The left eye pretty much cleared up except for the usually small floaters I have been ignoring for years. Then several weeks later, another gigantic floater developed in my right eye accompanied by a swarm of bees - this was my cue to boot scoot back to the doc which I did immediately.

I was next sent to a specialist in Tuscaloosa (same day). After a thorough examination by my Optometrist. The specialist did an even more thorough exam of both eyes after which informing me I was among the lucky.

He explained it like this, over the years -fifty or more years so you know who you are at risk out there-- the Vitreous which is normally in a fluid state begins to harden into more of a heavier jello state. This jell can pull at and peal away from the retina leaving holes and tears. This is when you see the blanket fall over your visual field which requires emergency laser treatment as soon as possible. The specialist told me about 90% of patients fall into this category and I was among the lucky 10% without major complications. He said it usually happens in one eye then a month or so the other. I have had it happen in both eyes so far and do not look forward to a recurrence which is a less risky possibility.

One of the warning signs which I have been noticing for years is being in a totally dark environment and noticing silver streaks flashing around the outside edges of my eyes when I move my head. I didn't think anything of it at first but later discovered that is the thick vitreous pulling against the retina. If there were pain nerves in the area, you would feel pain but since the only sensors available are visual, you get flashes. This is telling you you have a potential for a peal and its associated retinal tears and holes.

So, if you are fifty and older, have a family history, may have some drug complications like I do, have had a history of this kind of thing with high normal ocular pressure but not progressing to Glaucoma yet, you might want to be on guard with a plan to get to the nearest Optometrist as soon after it happens as possible. I'm telling you all this so you won't be as shocked and amazed I was if/when it could happen to you.

If you have been through several regimens of treatment for Multiple Myeloma you could do without more surprises unless of course the lottery officials knocked on your door and told you about the $5,000 a week you will now be getting for the rest of your life. What a thought.
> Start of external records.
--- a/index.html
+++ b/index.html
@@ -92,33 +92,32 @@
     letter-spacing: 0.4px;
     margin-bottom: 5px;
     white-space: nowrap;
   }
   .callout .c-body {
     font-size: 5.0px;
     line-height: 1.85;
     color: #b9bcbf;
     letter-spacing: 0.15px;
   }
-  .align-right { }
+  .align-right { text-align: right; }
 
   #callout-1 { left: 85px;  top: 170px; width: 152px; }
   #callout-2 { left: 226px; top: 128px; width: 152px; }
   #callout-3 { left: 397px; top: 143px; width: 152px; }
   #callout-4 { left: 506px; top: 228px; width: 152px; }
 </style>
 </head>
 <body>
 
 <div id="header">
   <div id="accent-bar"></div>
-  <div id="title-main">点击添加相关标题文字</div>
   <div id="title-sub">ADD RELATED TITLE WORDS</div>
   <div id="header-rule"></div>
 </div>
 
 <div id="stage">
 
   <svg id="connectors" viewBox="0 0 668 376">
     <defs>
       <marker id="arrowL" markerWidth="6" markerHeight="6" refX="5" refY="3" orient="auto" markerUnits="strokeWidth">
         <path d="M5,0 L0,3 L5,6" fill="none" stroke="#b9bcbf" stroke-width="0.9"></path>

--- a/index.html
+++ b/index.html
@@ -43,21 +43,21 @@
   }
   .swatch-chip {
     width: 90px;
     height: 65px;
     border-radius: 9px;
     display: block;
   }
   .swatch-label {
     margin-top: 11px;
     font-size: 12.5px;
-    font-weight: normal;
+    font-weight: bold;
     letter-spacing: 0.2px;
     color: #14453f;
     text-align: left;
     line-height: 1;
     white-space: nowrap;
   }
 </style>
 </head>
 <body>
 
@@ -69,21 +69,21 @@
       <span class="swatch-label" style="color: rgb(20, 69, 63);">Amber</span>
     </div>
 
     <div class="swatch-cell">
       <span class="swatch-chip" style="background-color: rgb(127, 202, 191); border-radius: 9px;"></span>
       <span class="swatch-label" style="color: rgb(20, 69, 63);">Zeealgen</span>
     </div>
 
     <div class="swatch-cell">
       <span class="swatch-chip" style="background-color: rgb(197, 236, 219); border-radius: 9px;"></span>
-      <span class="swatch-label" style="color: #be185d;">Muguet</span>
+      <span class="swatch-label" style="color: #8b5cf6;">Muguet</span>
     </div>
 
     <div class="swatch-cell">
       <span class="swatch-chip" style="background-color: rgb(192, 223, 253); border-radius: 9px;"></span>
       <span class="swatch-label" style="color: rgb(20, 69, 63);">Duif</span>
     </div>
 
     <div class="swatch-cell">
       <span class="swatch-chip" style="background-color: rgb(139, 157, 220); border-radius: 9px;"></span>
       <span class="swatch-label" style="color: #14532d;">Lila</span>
Now that would help fix some problems and maybe even just get us in more trouble.

I would like to spend full time researching cancer non-profits and drug companies to see if we are continuing to ride the 35 year status quot or if there is hope all this gift money and tax money we are throwing at them is producing expedited real results that will lead to earlier enough testing to catch cancer in a tiny curable state or at least drug it in to submission so it can be lived with as a chronic disease.
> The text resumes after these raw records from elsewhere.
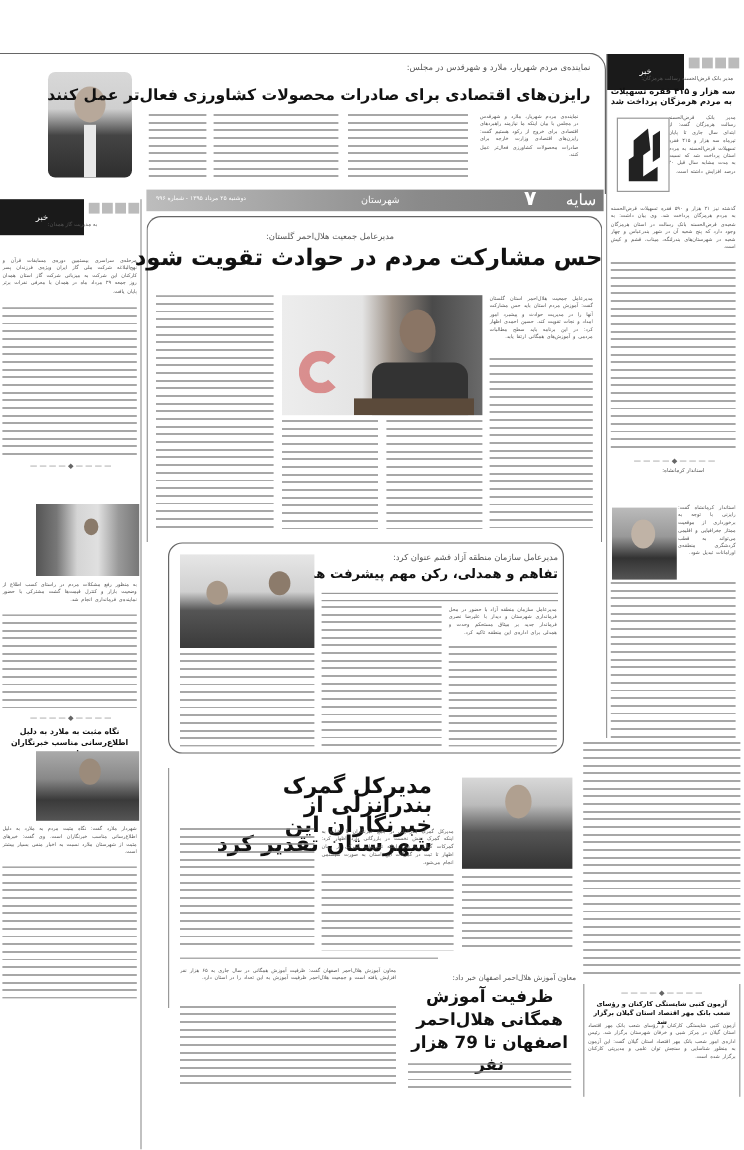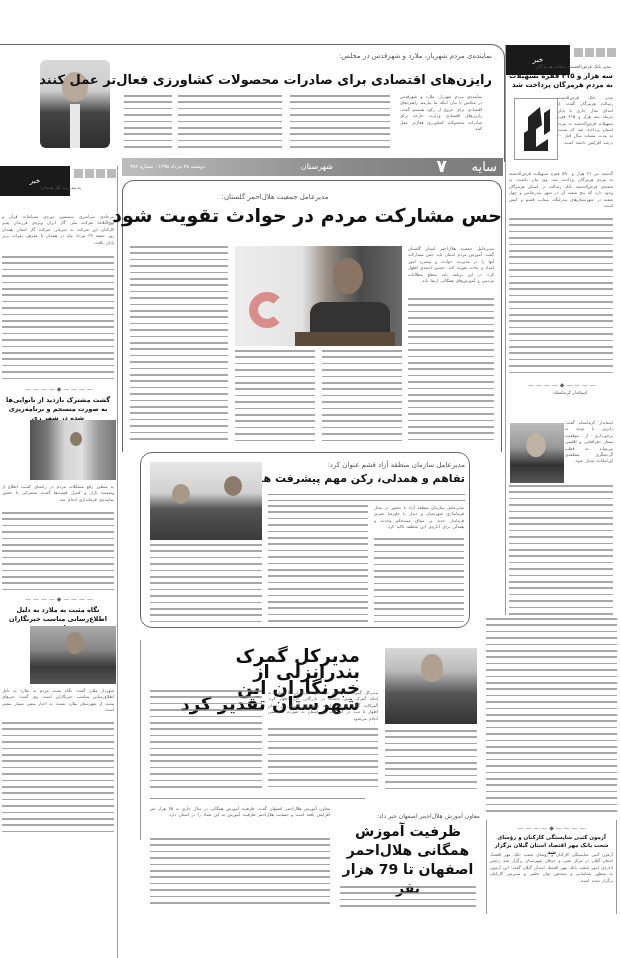--- a/index.html
+++ b/index.html
@@ -48,21 +48,21 @@
       <span class="sq"></span>
         <span class="sq"></span>
         <span class="sq"></span>
         <span class="sq"></span>
     </div>
     <div class="khabar" style="flex:1;justify-content:center">
       <span>خبر</span>
     </div>
   </div>
   <div class="abs kicker" style="right:6px;top:19px;font-size:4.5px">مدیر بانک قرض‌الحسنه رسالت هرمزگان:</div>
-  <div class="abs head" style="right:4px;top:27px;width:104px;white-space:normal;text-align:right;font-size:7px;line-height:9px">سه هزار و ۴۱۵ فقره تسهیلات به مردم هرمزگان پرداخت شد</div>
+  <div class="abs head" style="right:4px;top:27px;width:104px;white-space:normal;text-align:left;font-size:7px;line-height:9px">سه هزار و ۴۱۵ فقره تسهیلات به مردم هرمزگان پرداخت شد</div>
   <div class="abs txt" style="right:4px;top:50px;width:56px;height:74px">مدیر بانک قرض‌الحسنه رسالت هرمزگان گفت: از ابتدای سال جاری تا پایان تیرماه سه هزار و ۴۱۵ فقره تسهیلات قرض‌الحسنه به مردم استان پرداخت شد که نسبت به مدت مشابه سال قبل ۲۰ درصد افزایش داشته است.</div>
   <div class="abs" style="left:8px;top:53px;width:44px;height:62px;border:1px solid #999;background:#fff;display:flex;align-items:center;justify-content:center">
     <svg width="36" height="52" viewBox="0 0 36 52">
       <path d="M22 4 L10 14 L10 32 L24 22 Z" fill="#222"></path>
       <path d="M6 30 L18 22 L18 44 L30 36 L30 48 L6 48 Z" fill="#222"></path>
       <path d="M26 10 L32 6 L32 28 L26 32 Z" fill="#222"></path>
     </svg>
   </div>
   <div class="abs txt" style="right:4px;top:126px;width:104px;height:46px">گذشته نیز ۲۱ هزار و ۵۹۰ فقره تسهیلات قرض‌الحسنه به مردم هرمزگان پرداخت شد. وی بیان داشت: به شعبه‌ی قرض‌الحسنه بانک رسالت در استان هرمزگان وجود دارد که پنج شعبه آن در شهر بندرعباس و چهار شعبه در شهرستان‌های بندرلنگه، میناب، قشم و کیش است.</div>
   <div class="abs col-lines" style="right:4px;top:173px;width:104px;height:160px"></div>
@@ -86,21 +86,20 @@
         <span class="sq"></span>
         <span class="sq"></span>
         <span class="sq"></span>
     </div>
   </div>
   <div class="abs kicker" style="right:36px;top:19px;font-size:4.5px">به مدیریت گاز همدان:</div>
   <div class="abs txt" style="right:3px;top:48px;width:112px;height:40px">مرحله‌ی سراسری بیستمین دوره‌ی مسابقات قرآن و نهج‌البلاغه شرکت ملی گاز ایران ویژه‌ی فرزندان پسر کارکنان این شرکت به میزبانی شرکت گاز استان همدان روز جمعه ۲۹ مرداد ماه در همدان با معرفی نفرات برتر پایان یافت.</div>
   <div class="abs col-lines" style="right:3px;top:90px;width:112px;height:128px"></div>
 
   <div class="abs star" style="left:0;top:220px;width:118px">— — — — ◆ — — — —</div>
-  <div class="abs head" style="right:3px;top:230px;width:112px;white-space:normal;text-align:center;font-size:6.5px;line-height:9px">گشت مشترک بازدید از نانوایی‌ها به صورت منسجم و برنامه‌ریزی شده در شهر ری</div>
   <div class="abs photo" style="left:30px;top:254px;width:86px;height:60px;background:linear-gradient(90deg,#555 0%,#777 20%,#d5d5d5 40%,#e0e0e0 60%,#999 80%,#777)">
     <div style="position:absolute;left:40px;top:12px;width:12px;height:14px;border-radius:50%;background:#8a7a6a"></div>
   </div>
   <div class="abs txt" style="right:3px;top:318px;width:112px;height:26px">به منظور رفع مشکلات مردم در راستای کسب اطلاع از وضعیت بازار و کنترل قیمت‌ها گشت مشترکی با حضور نماینده‌ی فرمانداری انجام شد.</div>
   <div class="abs col-lines" style="right:3px;top:346px;width:112px;height:80px"></div>
 
   <div class="abs star" style="left:0;top:430px;width:118px">— — — — ◆ — — — —</div>
   <div class="abs head" style="right:3px;top:440px;width:112px;white-space:normal;text-align:center;font-size:6.5px;line-height:9px">نگاه مثبت به ملارد به دلیل اطلاع‌رسانی مناسب خبرنگاران است</div>
   <div class="abs photo" style="left:30px;top:460px;width:86px;height:58px;background:linear-gradient(180deg,#aaa,#888 40%,#3a3a3a 70%,#555)">
     <div style="position:absolute;left:36px;top:6px;width:18px;height:22px;border-radius:50%;background:#9b8b7b"></div>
The benefits are predominately for the 50+ generation so there is comparatively small and slightly insignificant 50's+ population in overall numbers compared with the official census of over 300 Million unless you consider wealth distribution and the fact that some of us old 50's are wanting to get the biggest bang for our cancer donation buck and that means developing early detection tests like the new Prostrate Cancer Specific Antigen Test (PCSAT) for all kinds of cancer and early treatments to kill or sequester the cancer before it progresses into a raging forest fire which has proven a very unsuccessful detection technique over the past 70 or so years.

We should be getting more answers sooner with the decoding of the Human Genome which was a stepping stone in the correct direction as was the discovery by Watson and Crick on the race to discover DNA, a seemingly gigantic effort at the time but pales in comparison to the Human Genome which also pales to the newly discovered Methylene process to activate genes within the genome and has created the new field of Epigenetics which promises to lead to breakthrough treatments for cancers of all sorts if it hasn't done so already.